I can explain the key parts:

  • Tika.parseToString() converts the entire file to plain text
  • The tokenizer chunks by 500 tokens, regardless of row boundaries
  • No metadata about column names or data types

So when I embedded this text and searched, the system saw “299.99 45 4.5” as just three numbers. It couldn’t tell which was price, stock, or rating.

I tried searching for:

Query: "high-priced electronics"
Expected: Widget Pro ($299.99) and Premium Widget ($599.99)
Actual: Nothing returned
Query: "affordable items under $100"
Expected: Basic Widget ($49.99)
Actual: Nothing returned

The embeddings captured the text, but the semantic meaning was lost.

How to solve it?

I tried three approaches before finding one that worked.

Attempt 1: Better prompts (didn’t work)

I tried making my queries more specific:

"products with price less than 100 dollars"
"items where the first number is under 100"

This didn’t help because the underlying embeddings still contained “49.99” without the label “price”.

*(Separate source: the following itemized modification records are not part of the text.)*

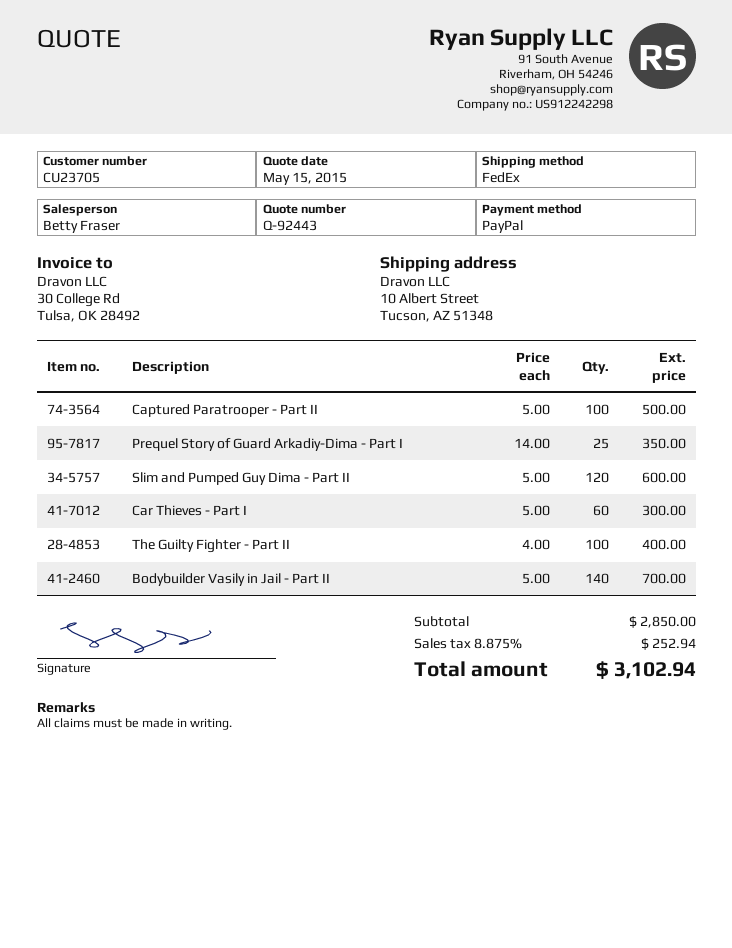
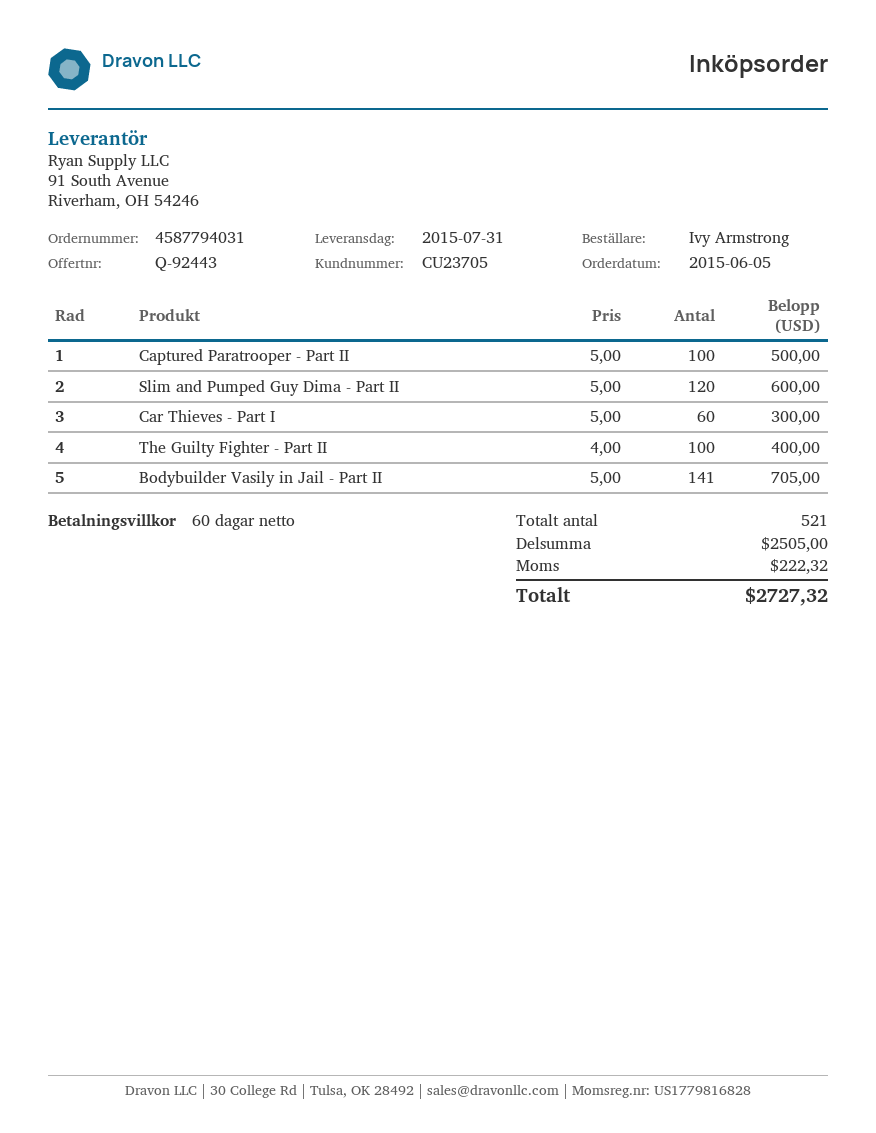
Prequel Story of Guard Arkadiy-Dima - Part I: 25 x 14.00 = 350.00 -> none
Bodybuilder Vasily in Jail - Part II: 140 x 5.00 = 700.00 -> 141 x 5.00 = 705.00
subtotal: 2850.00 -> 2505.00
tax: 252.94 -> 222.32
total: 3102.94 -> 2727.32

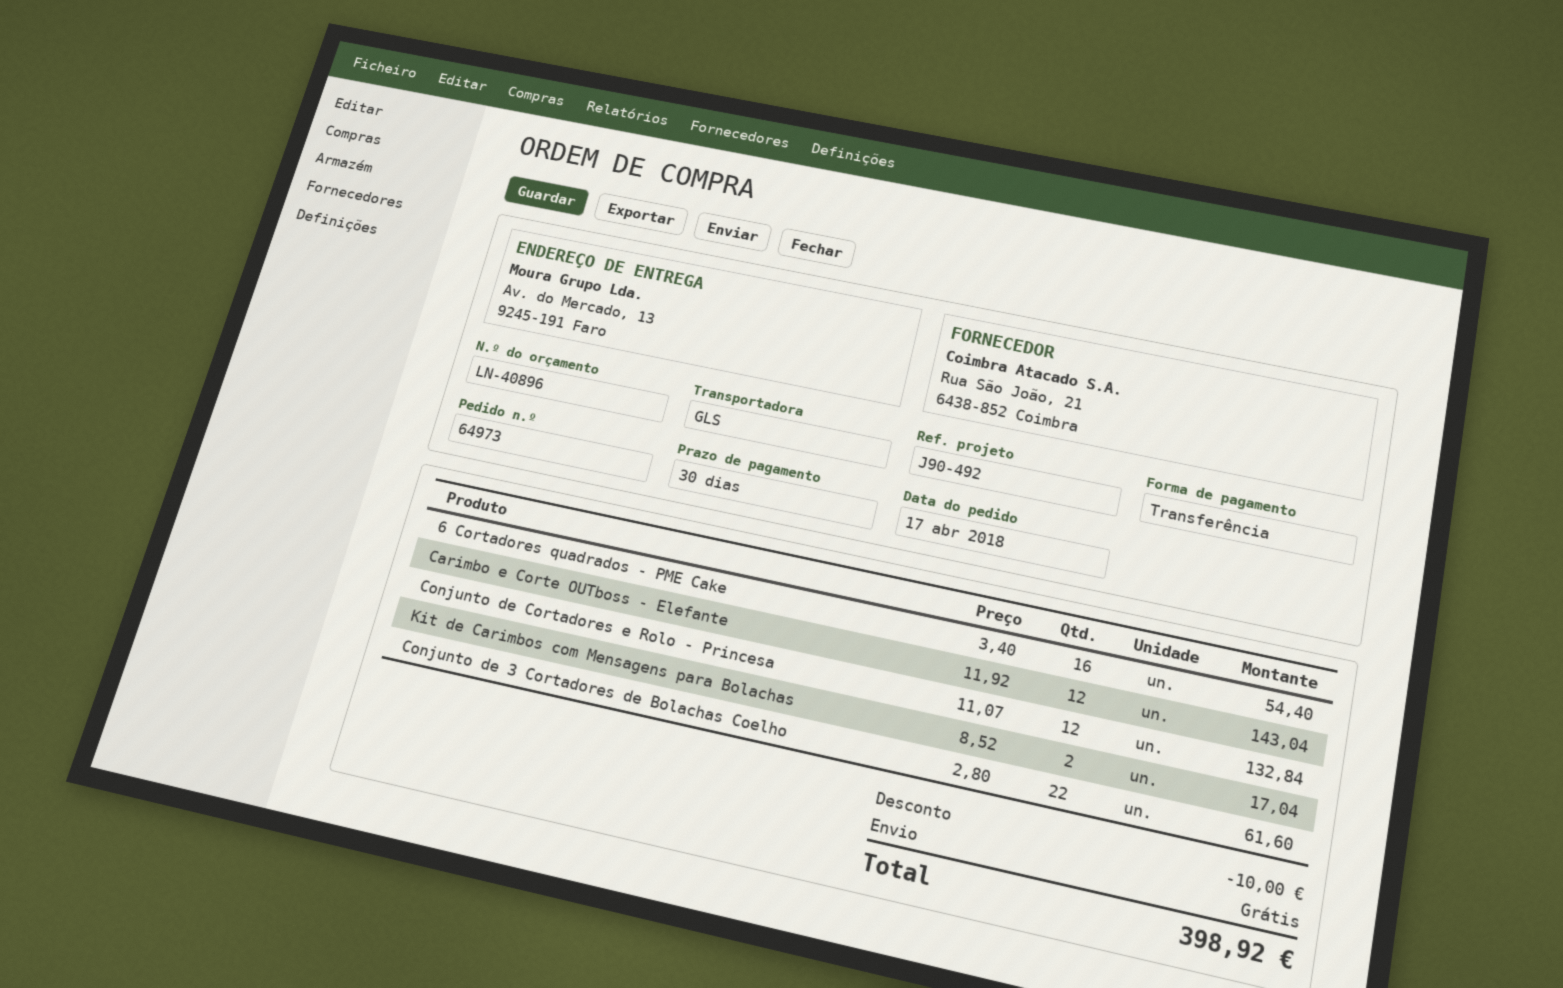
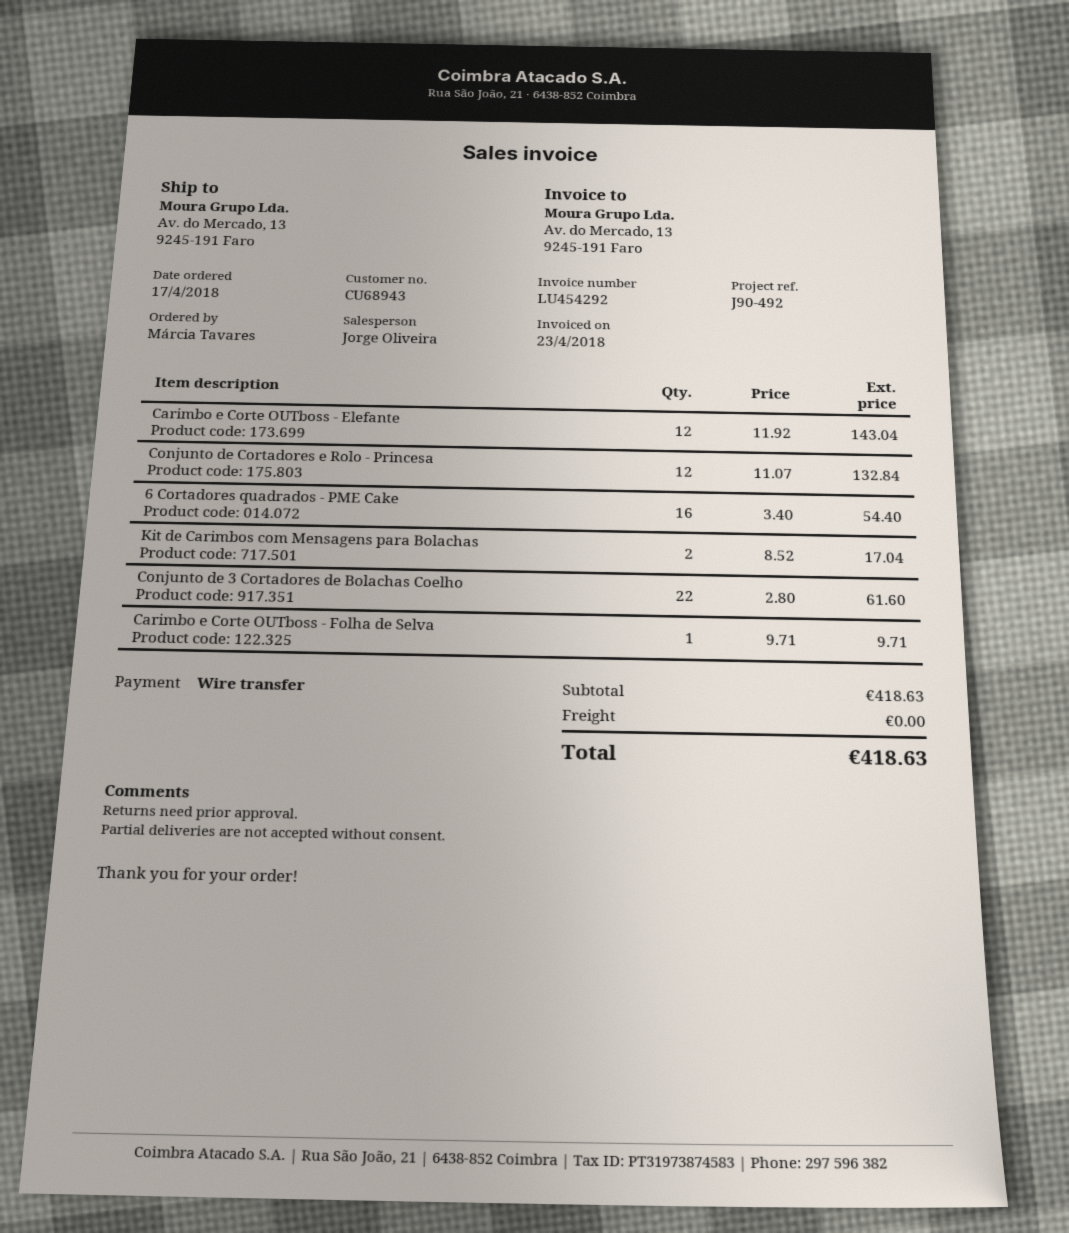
Carimbo e Corte OUTboss - Folha de Selva: none -> 1 x 9.71 = 9.71
discount: 10.00 -> none
total: 398.92 -> 418.63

Attempt 2: Custom chunking (partial fix)

I tried to preserve row boundaries during chunking:

RowAwareSplitter.java
// Split by newlines first to keep rows together
String[] lines = text.split("\\n");
List <String> rowChunks = new ArrayList <>();
StringBuilder currentChunk = new StringBuilder();
for (String line : lines) {
currentChunk.append(line).append("\n");
if (currentChunk.length() > 400) {
rowChunks.add(currentChunk.toString());
currentChunk = new StringBuilder();
}
}

This kept rows together, but still lost column headers. The chunks looked like:

"Widget Pro 299.99 Electronics 45 4.5"

Better than before, but still not labeled.

Attempt 3: Row-based chunking with metadata (the solution)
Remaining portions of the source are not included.